In many parts of Africa, where hand-me-downs and second-hand markets dominate the cyclic ownership of goods, people still discard items they no longer need while others nearby struggle to afford them.
In 2024, Ugandan software developer Namwanza Ronald saw this as a challenge and founded Neibar, an app that lets people give their pre-owned items away for free, extending their lifespan while meeting real needs in low-income households.
Ronald’s mission is to cut waste and close inequality gaps in African communities by making gifting pre-owned items easy and dignified. Through the location-based app, people can list household, school, or workplace items they no longer need, and neighbors can pick them up.
“Existing platforms for used items mostly focus on buying and selling, which leaves a big gap. But Neibar set out to close that gap by reducing waste and inequality across African communities, making purposeful giving easy, accessible, and stigma-free,” Ronald told .
How it works
The app, currently available on Android, requires users to sign up with basic information and location. That way, they can see when someone in their neighborhood is giving away an item.
A user’s dashboard displays categories of items from household goods to clothing and learning materials.

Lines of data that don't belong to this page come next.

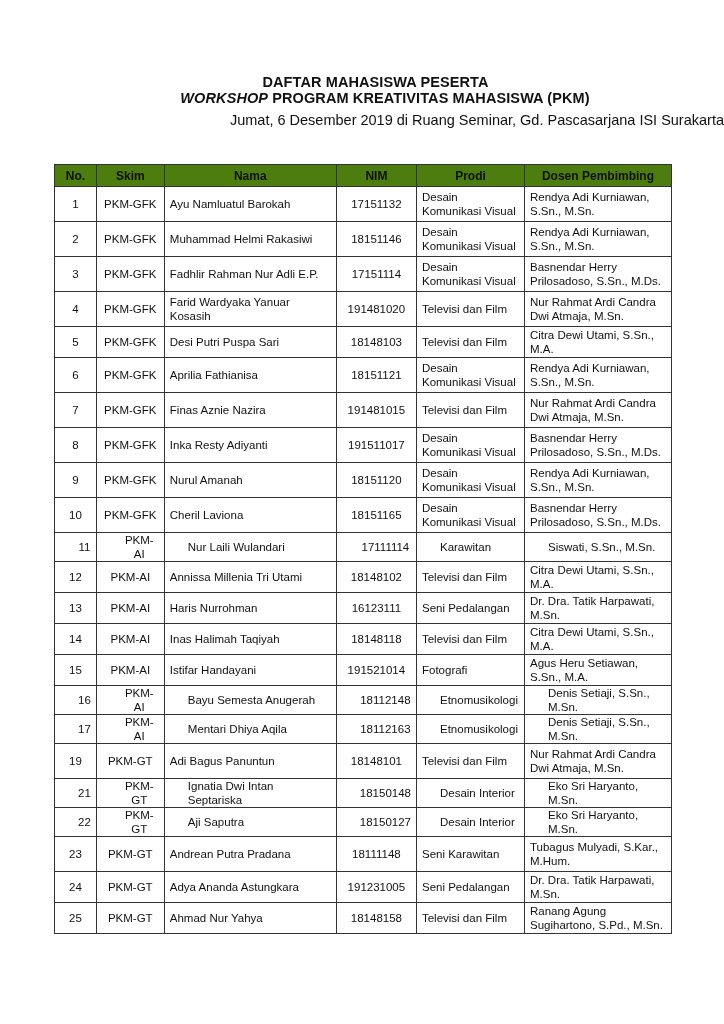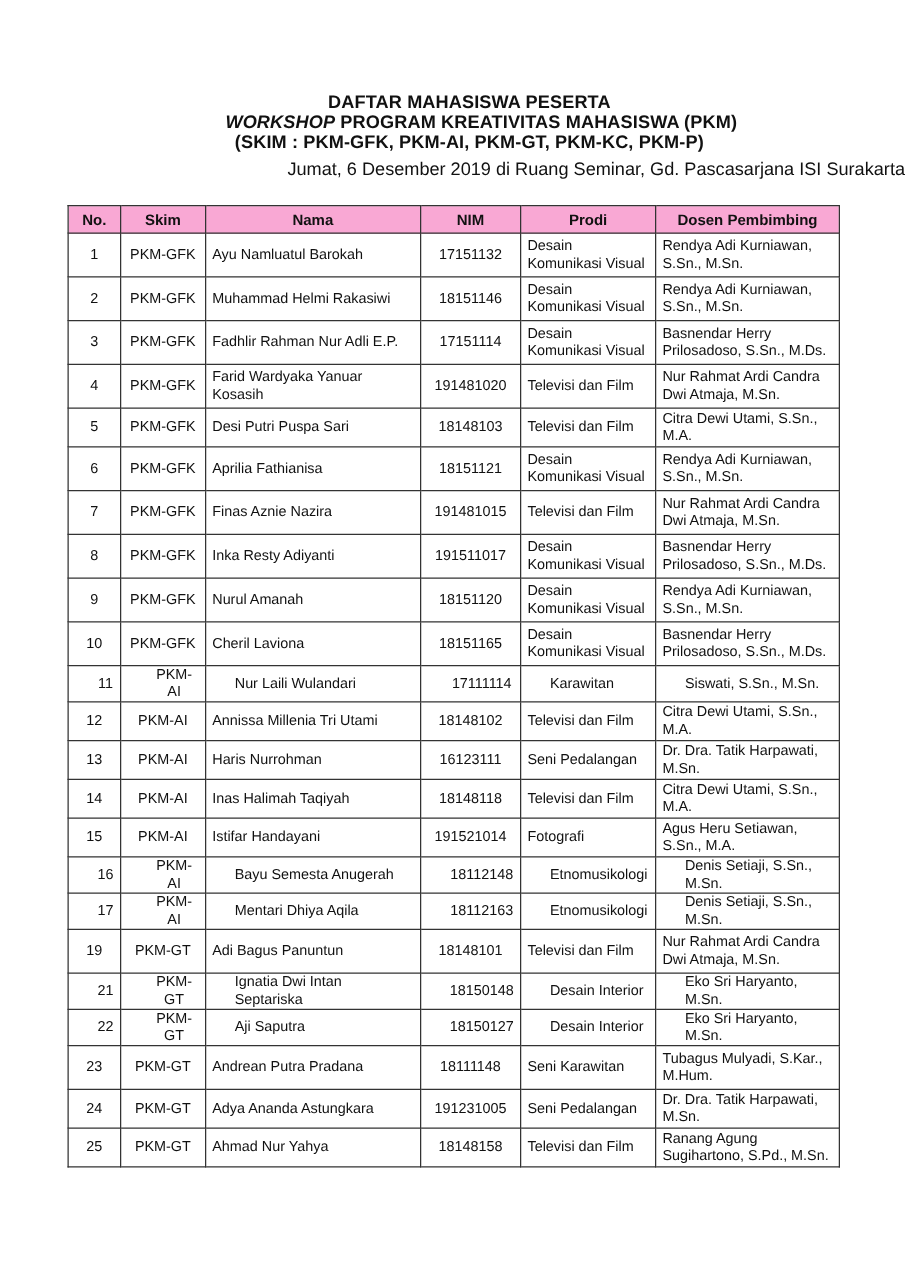--- a/index.html
+++ b/index.html
@@ -27,7 +27,6 @@
 <div class="title-block">
   <div class="title-line">DAFTAR MAHASISWA PESERTA</div>
   <div class="title-line"><em>WORKSHOP</em><span> PROGRAM KREATIVITAS MAHASISWA (PKM)</span></div>
-  <div class="title-line">(SKIM : PKM-GFK, PKM-AI, PKM-GT, PKM-KC, PKM-P)</div>
   <div class="subtitle">Jumat, 6 Desember 2019 di Ruang Seminar, Gd. Pascasarjana ISI Surakarta</div>
 </div>
 

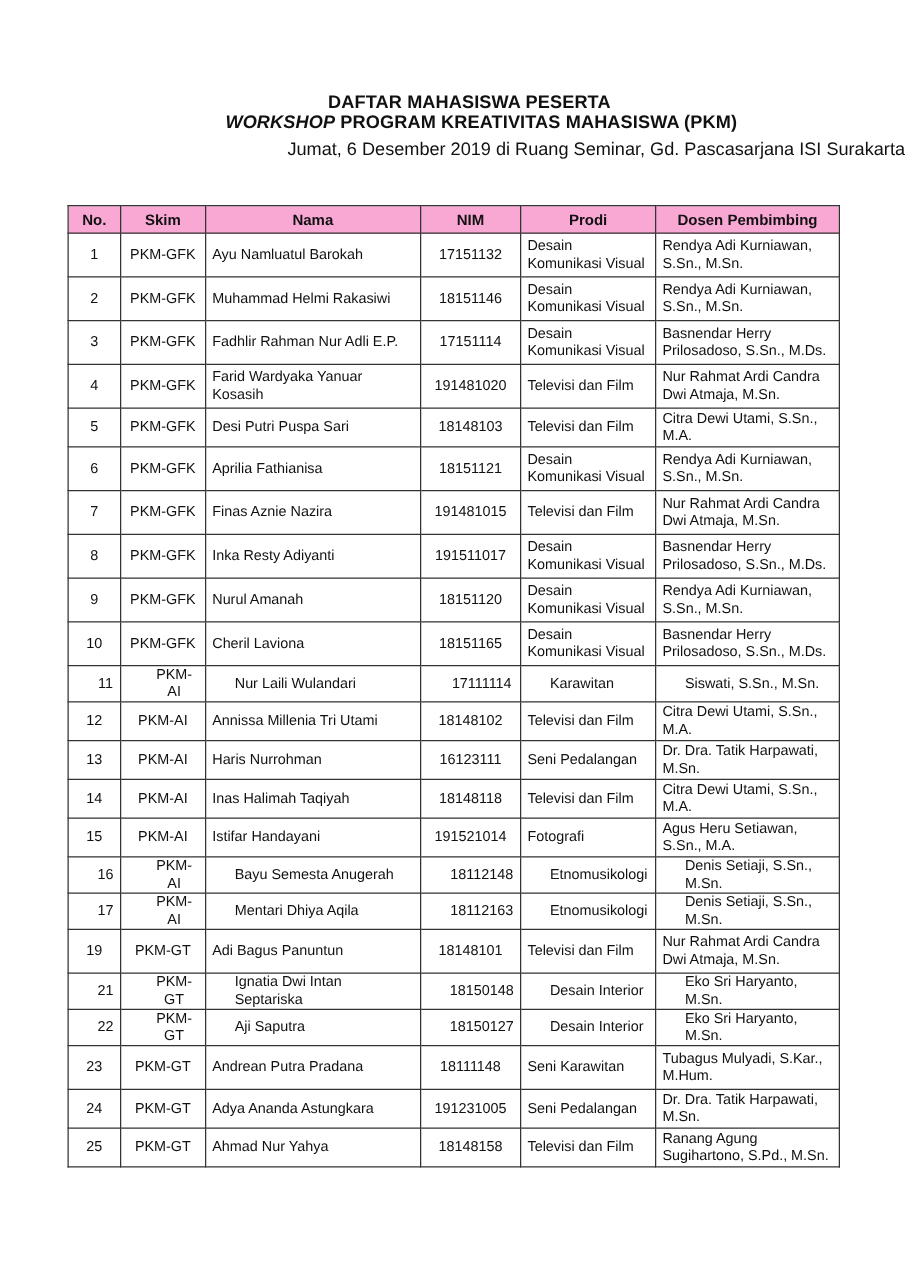--- a/index.html
+++ b/index.html
@@ -13,7 +13,7 @@
                font-size: 11.5px; table-layout: fixed; }
   table.list th, table.list td { border: 1px solid #333; padding: 0 5px; vertical-align: middle;
                line-height: 14px; }
-  table.list th { background: #f9a8d4; font-weight: bold; text-align: center; height: 21px;
+  table.list th { background: #4d7c0f; font-weight: bold; text-align: center; height: 21px;
                   font-size: 12px; }
   td.c { text-align: center; }
   td.l { text-align: left; }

When a user lists an item to give away, others in the neighborhood are notified by email and can log in to reserve it on a first-come, first-served basis. With the app’s built-in end-to-end encrypted chats, the giver and recipient can discuss the item and agree on a safe public location for pickup.
“We encourage users to meet in public places where they know it is safe like parks, cafes, or designated community zones where they are receiving items,” Ronald said.
To stop people from hoarding items for commerce, the platform limits each user to five item reservations per day. The system also monitors user activities and can flag users who repeatedly reserve items within short intervals.
Giving meets need
For beneficiaries, the impact can be immediate. When Sabbi Derrick began his computer science degree at Makerere University in Uganda, he realised he needed a laptop to keep up with his coursework but he had none. He often borrowed from a friend, which left him behind in practice and struggling to keep pace with his peers. The pressure to get his own laptop grew as he entered his second year.
“I was desperate,” Derrick said. “Laptops here are so expensive. At the time, I couldn’t afford one because to buy such a gadget it would cost about UGX600,000 ($171) to UGX700,000 ($200),” he stated.
That changed when Derrick discovered Neibar on Facebook and signed up. Through the app, he received a used laptop from a stranger in his neighborhood, the same one he now relies on for coursework and coding.
“It made me improve in the course of my study because it’s what I’m using right now for school and other things that I’m doing like learning tech skills.”
In Kenya, Nabatte Kevina turned to Neibar when shopping for essentials for her growing daughter. One of those needs was a bed and she found one listed on the app that she reserved and secured.
For Kevina, the gift eased the financial pressure of buying a new bed. “When I checked the platform, I didn’t see much, but I was able to get a bed for her.”
Funding and traction
According to Ronald, Uganda has become Neibar’s strongest market, while uptake in Kenya, Nigeria, and South Africa remains slow. Outside Africa, adoption has been minimal, largely because there are no representatives promoting the platform on the ground.
The platform is currently self-funded with little contributions from family members. He affirmed that the platform will remain free for users in the long term, addingthat charging fees would undermine its mission of free and stigma-free giving, especially for households that cannot afford even second-hand markets.
While Neibar’s model is not venture capital backable, Ronald admits the platform still needs money to run. Operational costs; from maintaining the technology to supporting infrastructure remain a constant challenge for the platform to keep serving its mission.
To stay sustainable, it is exploring external funding and partnerships. The founder sees these as the best paths to secure long-term financial stability without compromising the platform’s core promise of free and open giving.
“We don’t have any funders right now, but we are exploring partnerships and funding to secure responsibility to keep the platform. So it would be a big opportunity if we could have funding.”
He also outlines a long-term vision to collect products at the end of their life cycle and recycle them into new items, creating a local circular economy in Africa.
“We want to build a circular economy system where if the last person who receives the item feels like the item can no longer be used by someone else, we want to bring back the items and recycle them into something new,” he said.